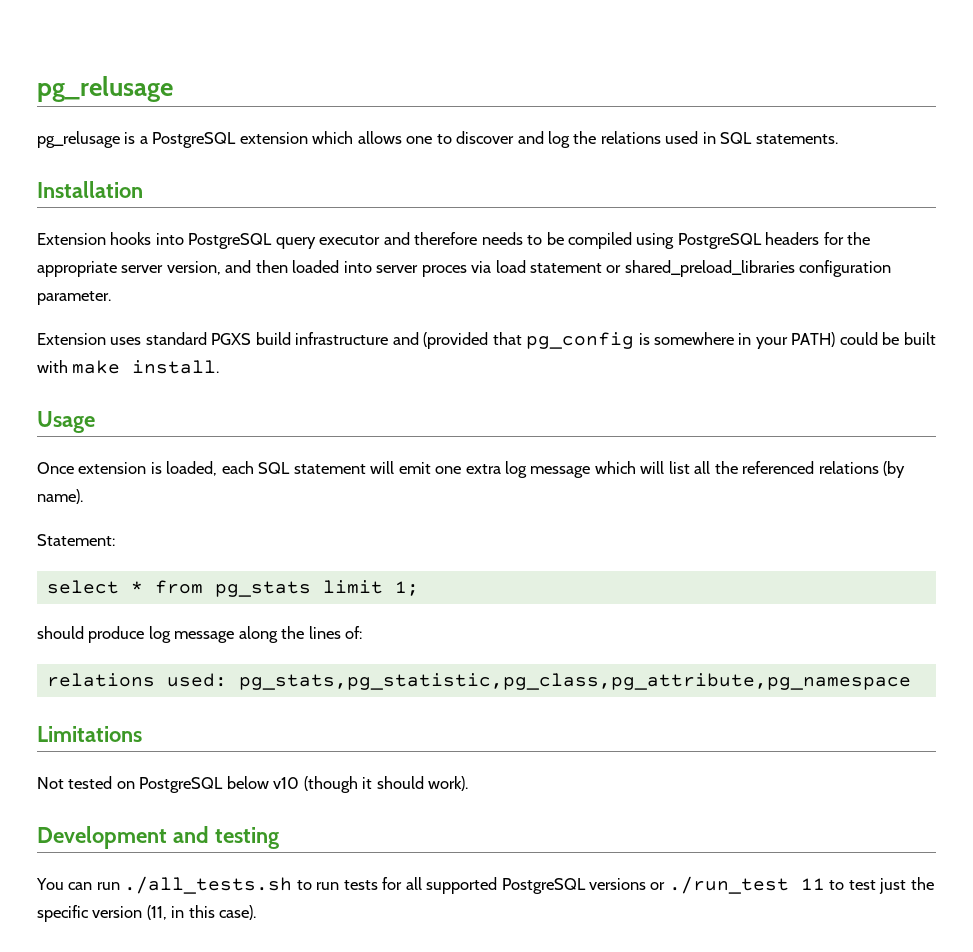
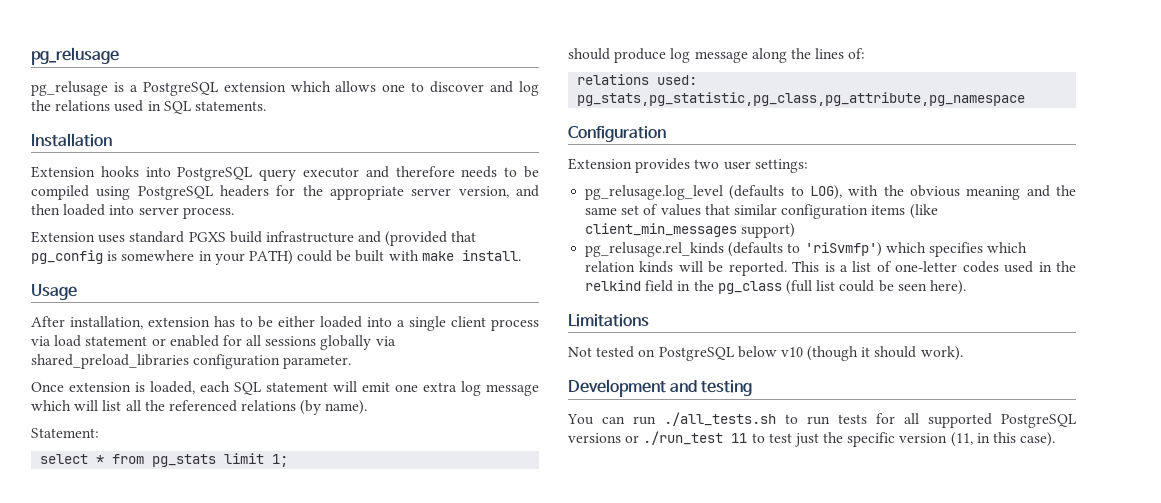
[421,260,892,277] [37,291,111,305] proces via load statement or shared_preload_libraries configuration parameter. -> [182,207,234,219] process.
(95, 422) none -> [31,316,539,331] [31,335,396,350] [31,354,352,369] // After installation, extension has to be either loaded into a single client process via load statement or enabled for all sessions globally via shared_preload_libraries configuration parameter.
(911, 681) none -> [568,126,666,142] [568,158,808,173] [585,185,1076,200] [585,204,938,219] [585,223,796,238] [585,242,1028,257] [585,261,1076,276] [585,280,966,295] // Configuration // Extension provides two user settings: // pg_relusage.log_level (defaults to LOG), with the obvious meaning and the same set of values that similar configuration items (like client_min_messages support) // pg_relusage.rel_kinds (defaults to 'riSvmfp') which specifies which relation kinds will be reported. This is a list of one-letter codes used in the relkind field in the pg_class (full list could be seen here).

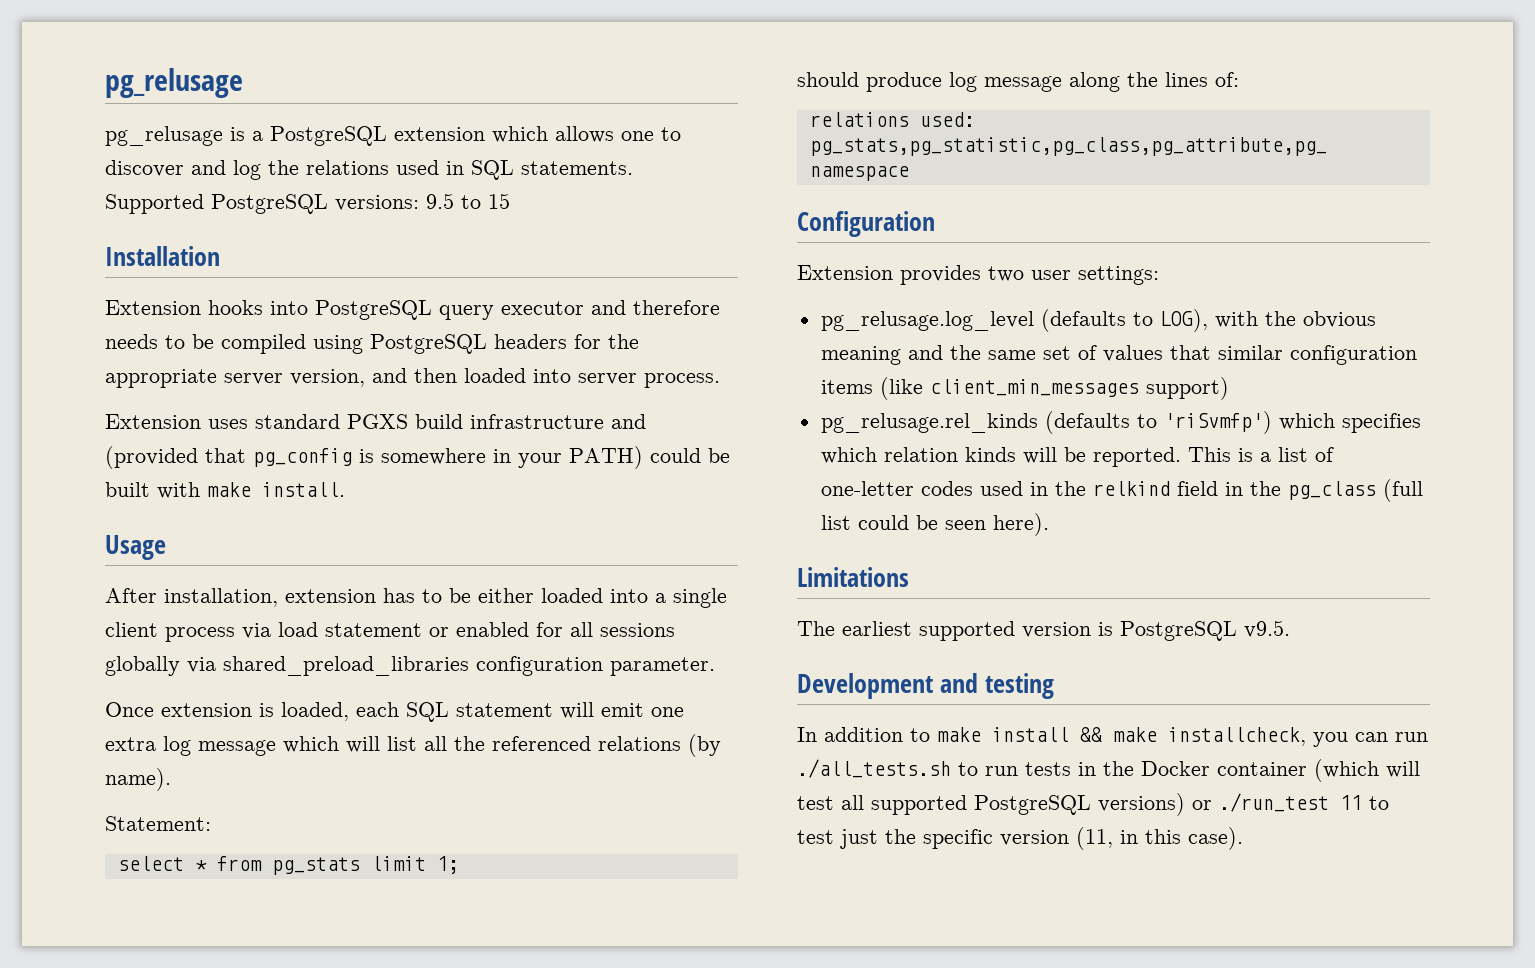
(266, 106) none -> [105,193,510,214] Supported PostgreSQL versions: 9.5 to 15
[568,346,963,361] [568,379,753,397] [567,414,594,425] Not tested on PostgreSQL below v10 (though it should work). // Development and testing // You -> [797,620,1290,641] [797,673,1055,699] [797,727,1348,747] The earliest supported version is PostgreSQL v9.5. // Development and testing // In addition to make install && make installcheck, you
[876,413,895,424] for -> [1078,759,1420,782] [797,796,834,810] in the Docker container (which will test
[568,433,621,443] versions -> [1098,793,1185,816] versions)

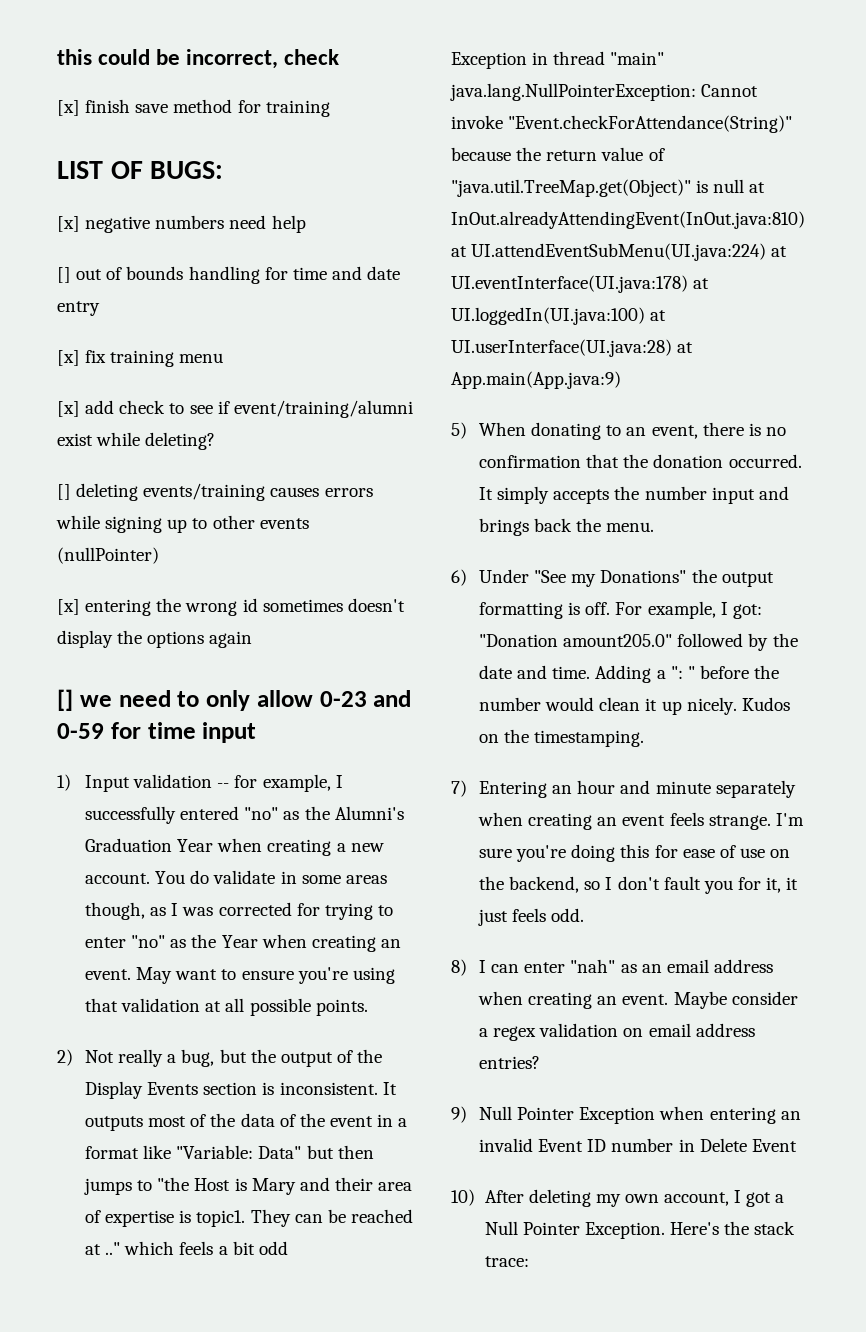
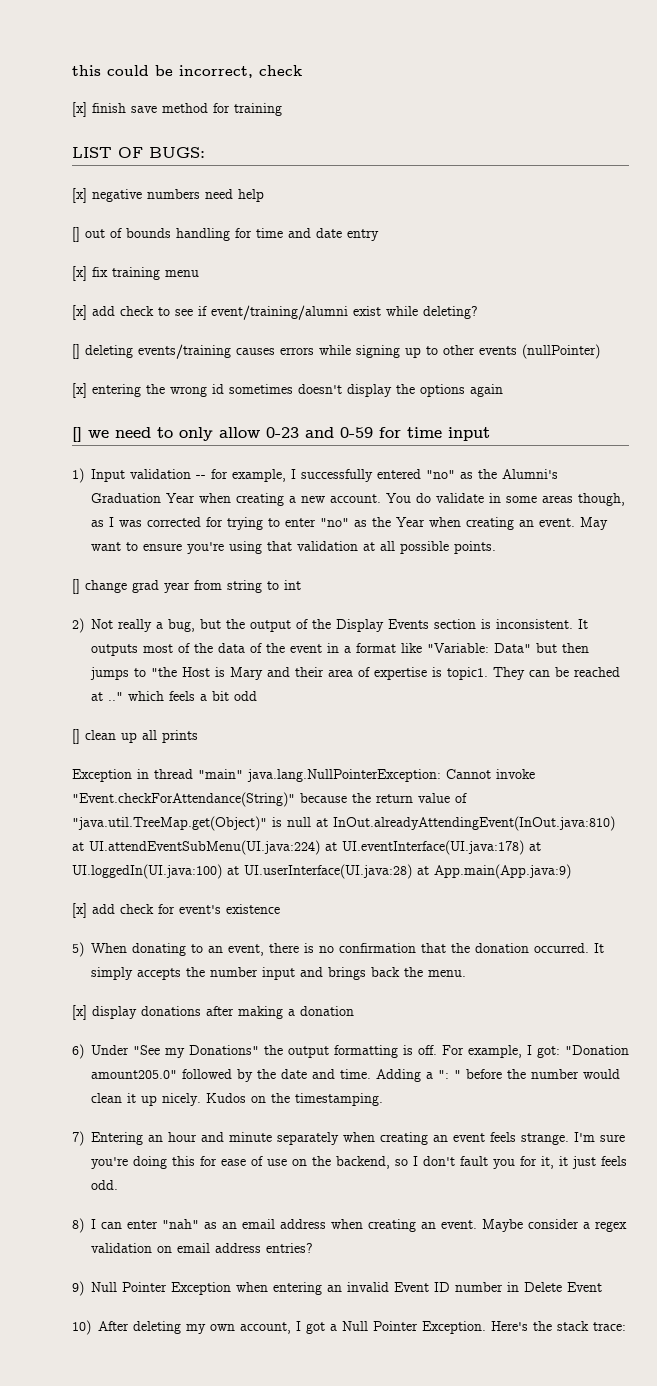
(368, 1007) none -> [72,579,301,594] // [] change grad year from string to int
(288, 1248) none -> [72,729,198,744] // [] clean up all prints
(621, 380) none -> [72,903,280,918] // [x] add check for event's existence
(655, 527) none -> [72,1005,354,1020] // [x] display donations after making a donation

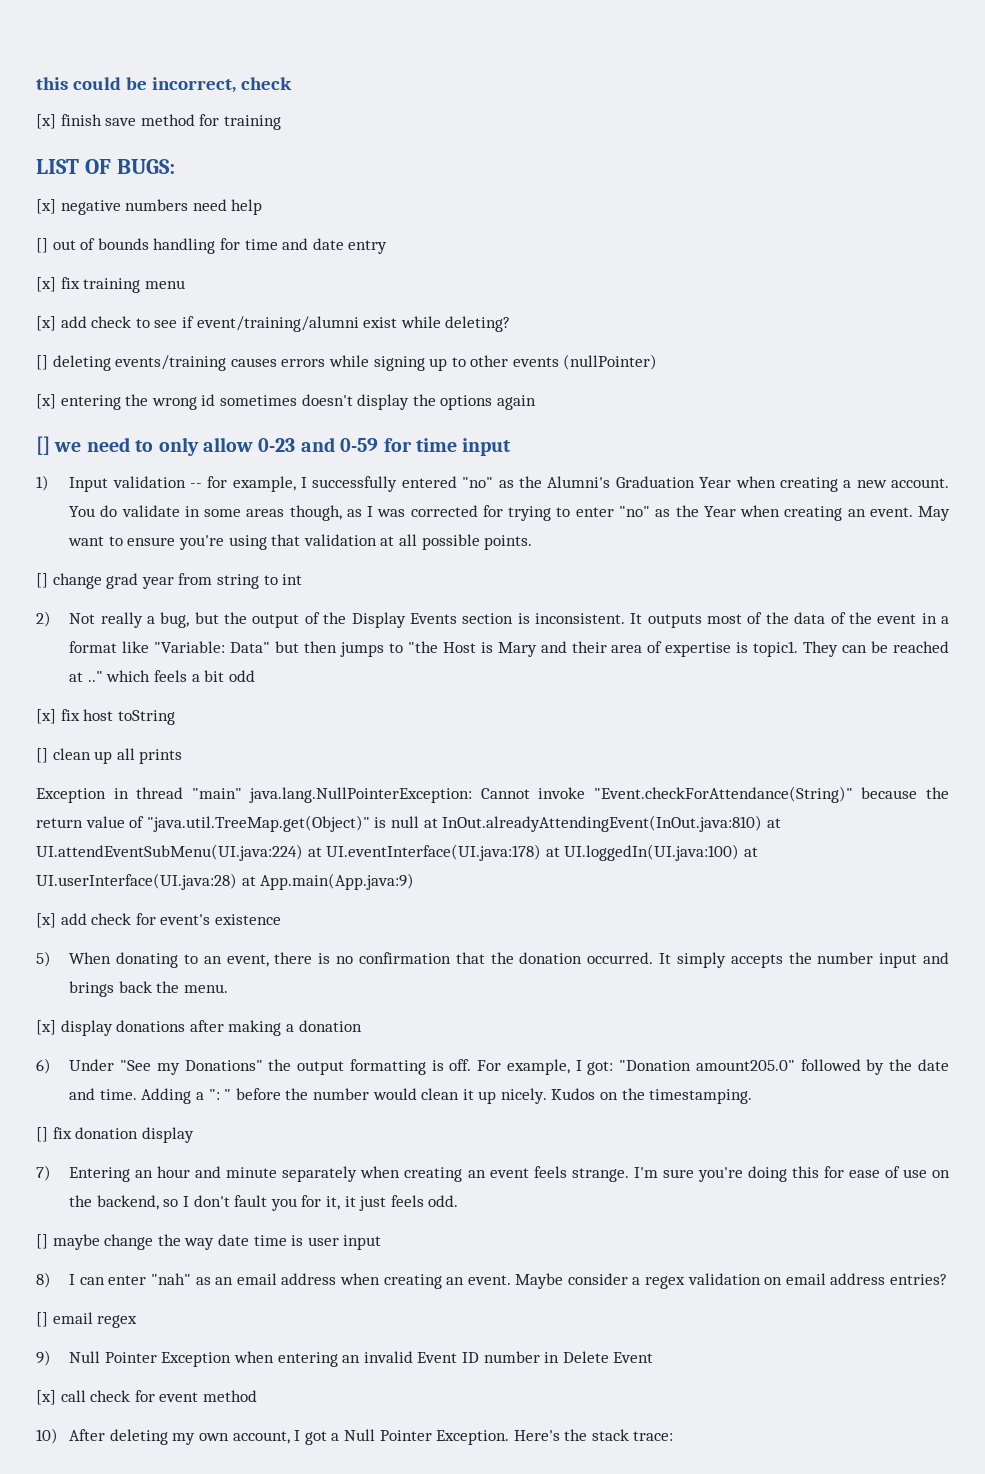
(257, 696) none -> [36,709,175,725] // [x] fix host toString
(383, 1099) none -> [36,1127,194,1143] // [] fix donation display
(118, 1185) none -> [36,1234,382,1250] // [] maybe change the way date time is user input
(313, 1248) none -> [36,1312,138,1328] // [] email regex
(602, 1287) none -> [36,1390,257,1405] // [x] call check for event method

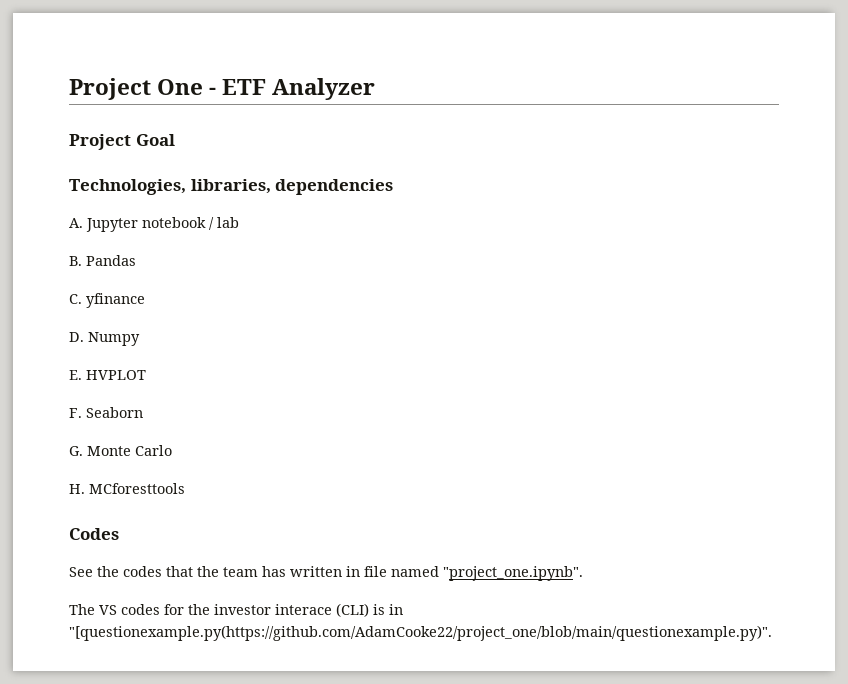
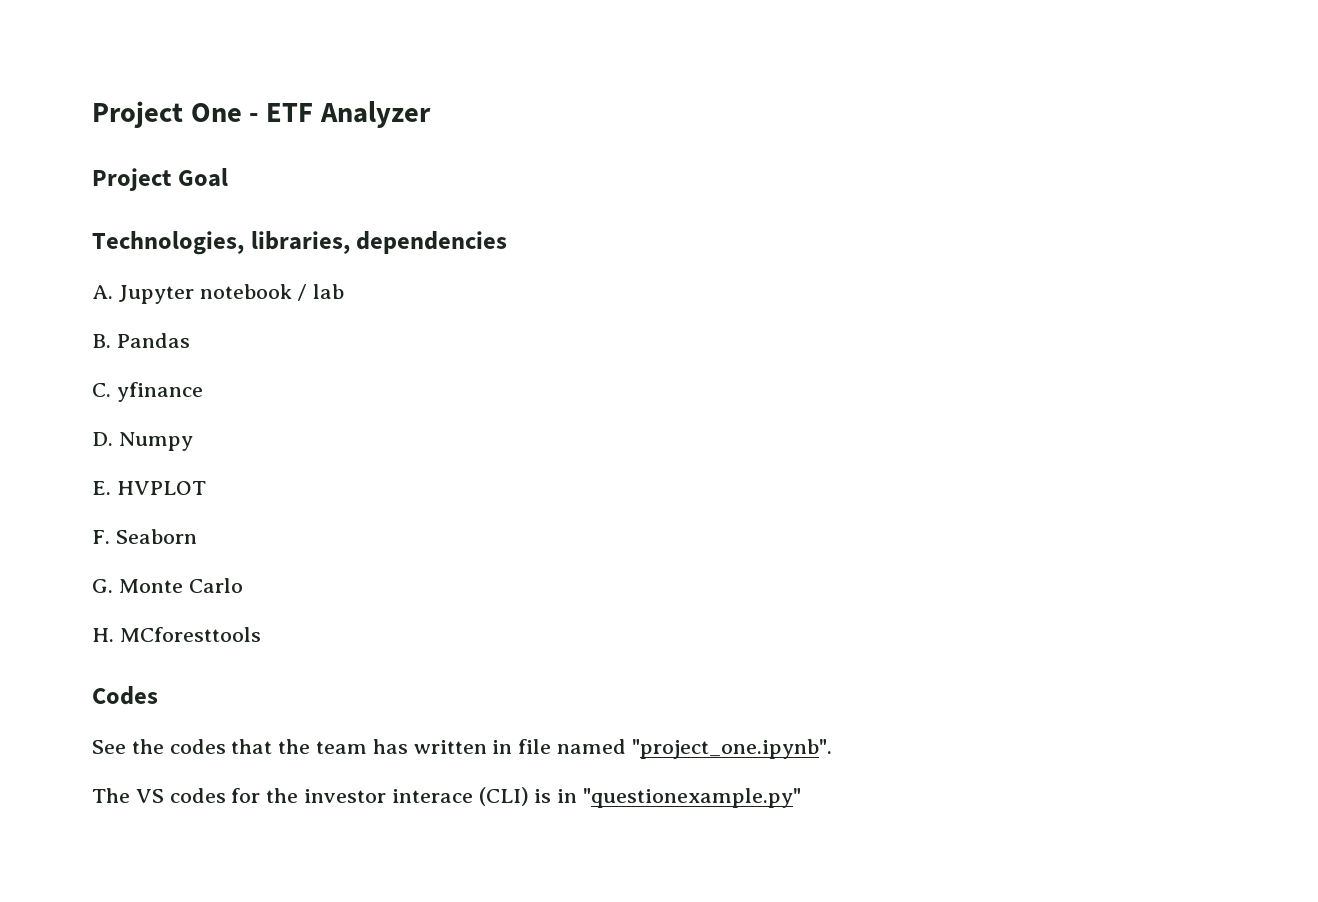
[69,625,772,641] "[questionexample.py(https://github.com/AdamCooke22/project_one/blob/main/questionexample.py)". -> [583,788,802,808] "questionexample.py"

..........

- _WHAT THE TASK ASKS_:
Go line by line through the records above and copy each one containing "statement".

- _RESULT OF THIS TASK_:
[421,260,892,277] [37,291,111,305] proces via load statement or shared_preload_libraries configuration parameter. -> [182,207,234,219] process.
(95, 422) none -> [31,316,539,331] [31,335,396,350] [31,354,352,369] // After installation, extension has to be either loaded into a single client process via load statement or enabled for all sessions globally via shared_preload_libraries configuration parameter.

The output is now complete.